Future outlook and potential challenges
While the integration promises operational efficiencies, several hurdles could temper its impact:
- Patient adoption – Even with a seamless UI, patients may be hesitant to open a new credit line, especially if they are already managing multiple debt obligations.
- Regulatory scrutiny – As embedded finance blurs the line between health‑care providers and financial intermediaries, regulators may examine whether patient data is being used appropriately for credit decisions.
- Competitive response – Rival credit providers could negotiate separate agreements with other practice‑management platforms, fragmenting the market and prompting Synchrony to offer more favorable terms to retain exclusivity.
- Technology integration risk – Any downtime or API latency could interrupt the financing flow, potentially delaying treatment acceptance and eroding provider confidence.
Nonetheless, Synchrony’s established presence in health‑care credit and Planet DDS’s expanding AI‑driven platform suggest that both parties have the resources to address these challenges.
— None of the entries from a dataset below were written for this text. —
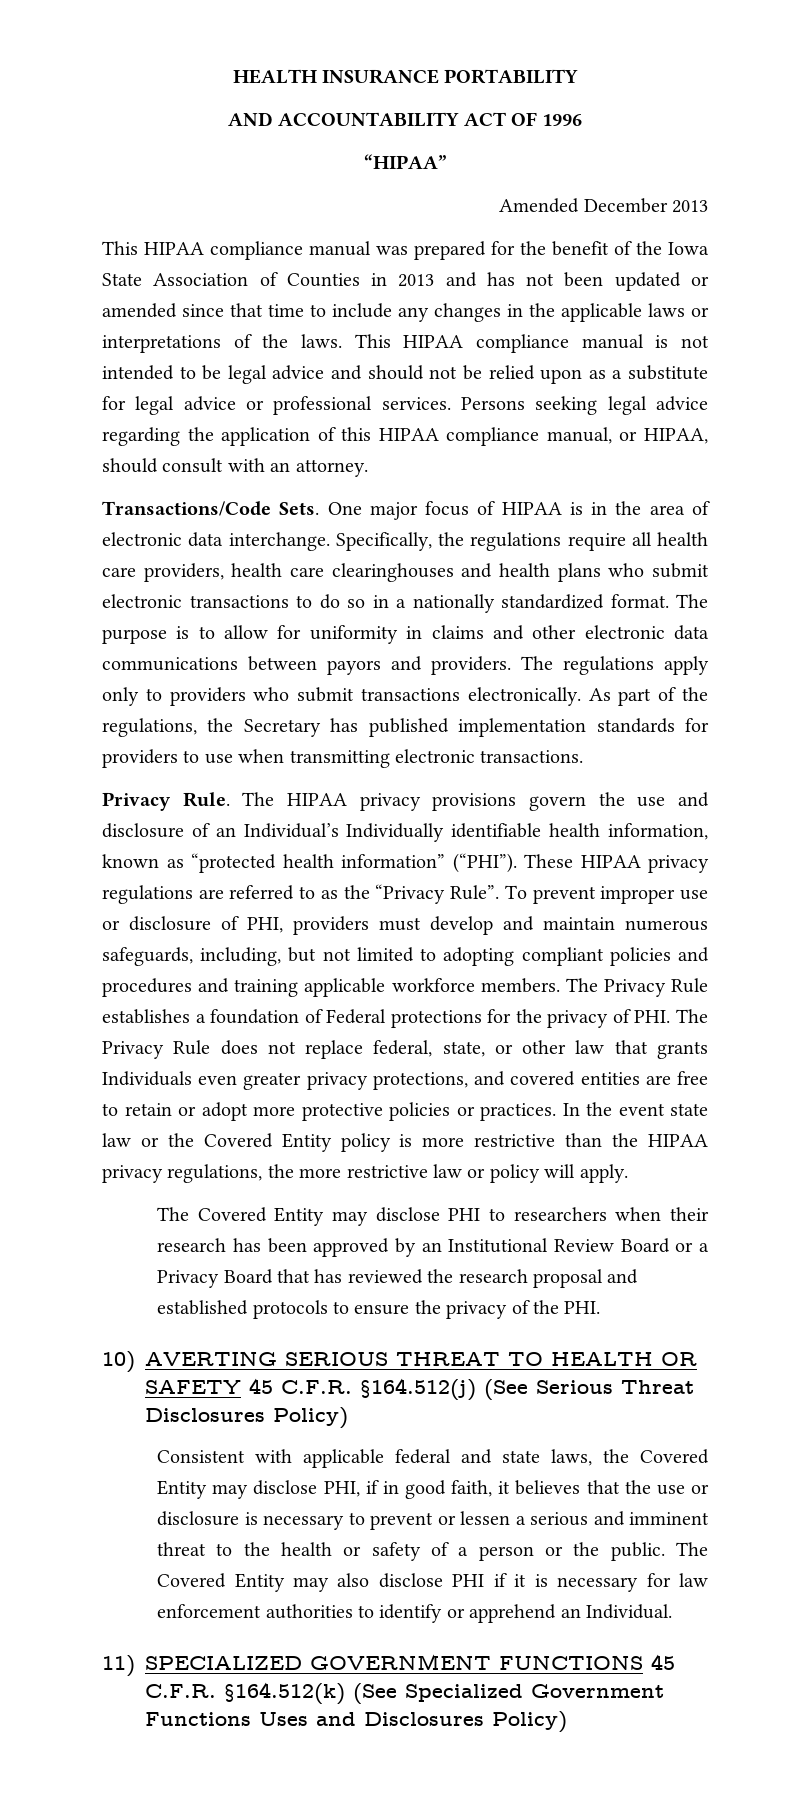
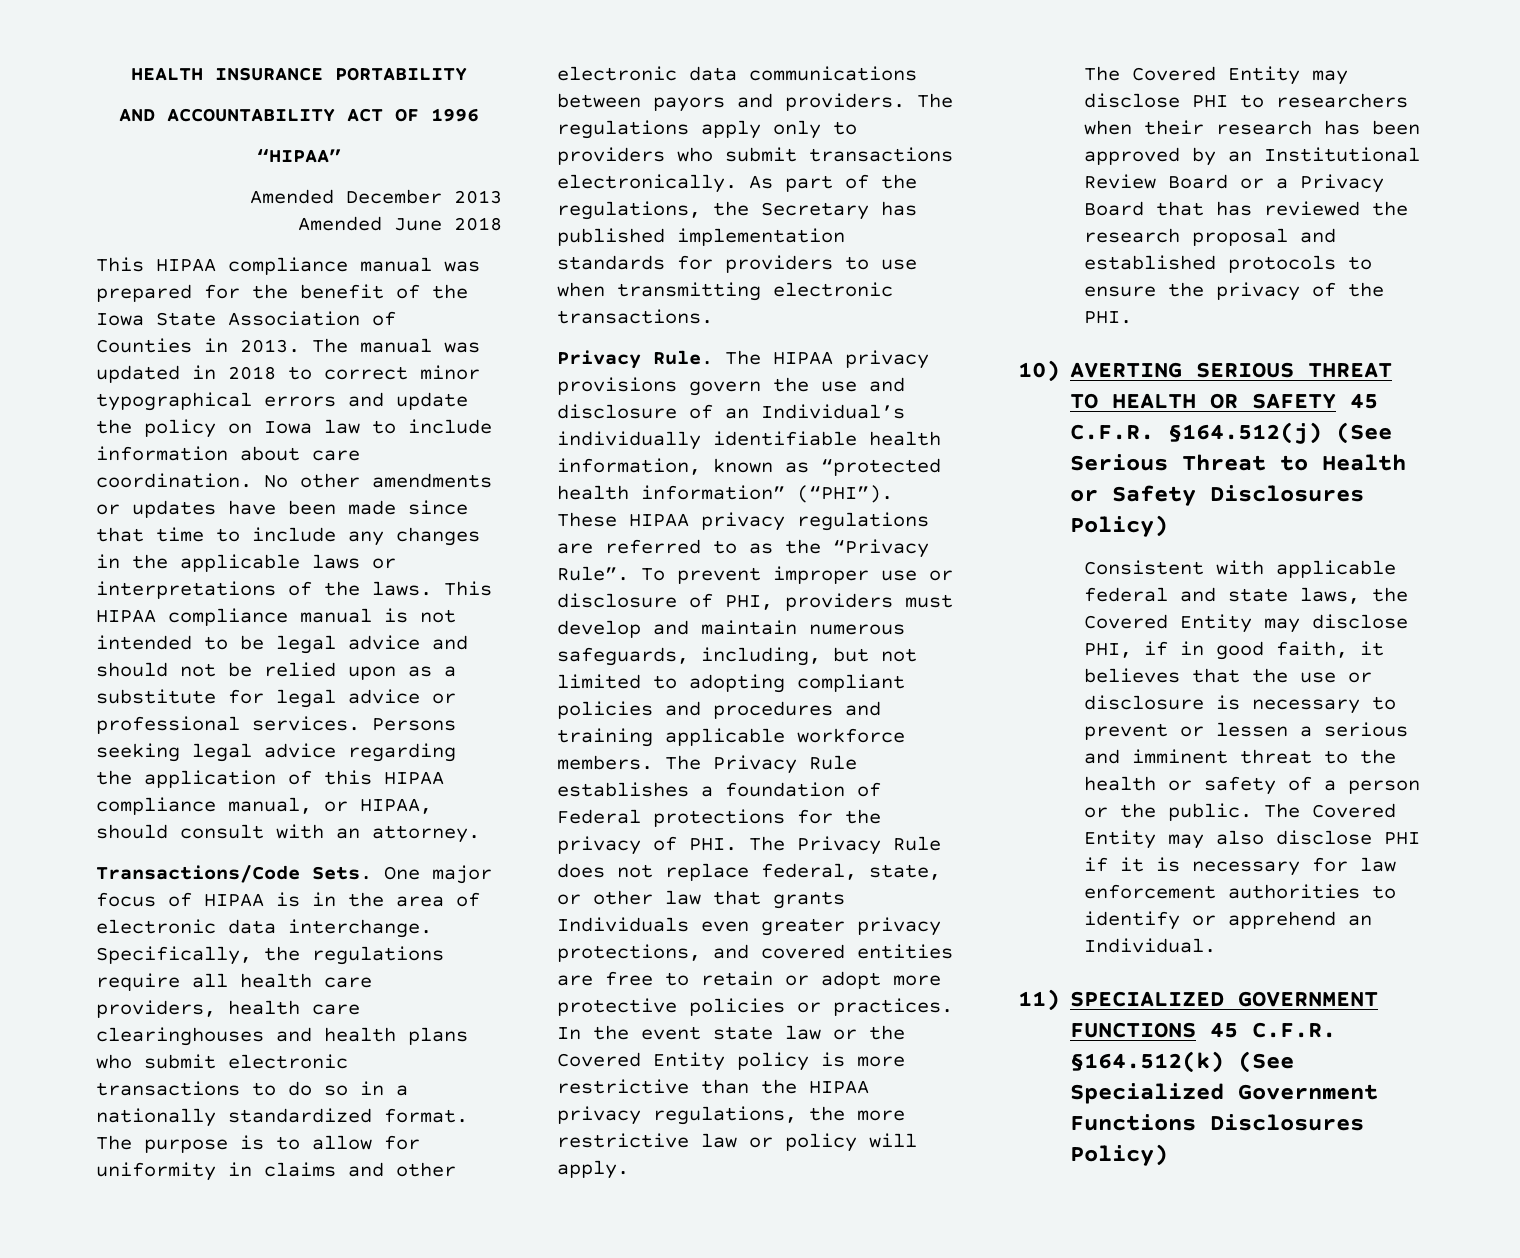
+ Amended June 2018
- This HIPAA compliance manual was prepared for the benefit of the Iowa State Association of Counties in 2013 and has not been updated or amended since that time to include any changes in the applicable laws or interpretations of the laws.
+ This HIPAA compliance manual was prepared for the benefit of the Iowa State Association of Counties in 2013. The manual was updated in 2018 to correct minor typographical errors and update the policy on Iowa law to include information about care coordination. No other amendments or updates have been made since that time to include any changes in the applicable laws or interpretations of the laws.
- The HIPAA privacy provisions govern the use and disclosure of an Individual’s Individually identifiable health information, known as “protected health information” (“PHI”).
+ The HIPAA privacy provisions govern the use and disclosure of an Individual’s individually identifiable health information, known as “protected health information” (“PHI”).
- 10) AVERTING SERIOUS THREAT TO HEALTH OR SAFETY 45 C.F.R. §164.512(j) (See Serious Threat Disclosures Policy)
+ 10) AVERTING SERIOUS THREAT TO HEALTH OR SAFETY 45 C.F.R. §164.512(j) (See Serious Threat to Health or Safety Disclosures Policy)
- 11) SPECIALIZED GOVERNMENT FUNCTIONS 45 C.F.R. §164.512(k) (See Specialized Government Functions Uses and Disclosures Policy)
+ 11) SPECIALIZED GOVERNMENT FUNCTIONS 45 C.F.R. §164.512(k) (See Specialized Government Functions Disclosures Policy)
The partnership also signals a broader industry trend: fintech firms are increasingly targeting verticals where credit can be directly linked to a service outcome, leveraging data from the point of care to reduce risk and improve the user experience.
For fintech professionals watching the evolution of embedded finance, the Synchrony‑Planet DDS deal offers a concrete case study in how a legacy consumer‑credit provider can leverage a software ecosystem to gain market share in a niche, high‑volume vertical. The success of this integration will likely influence future collaborations between fintech firms and practice‑management platforms across other health‑care domains.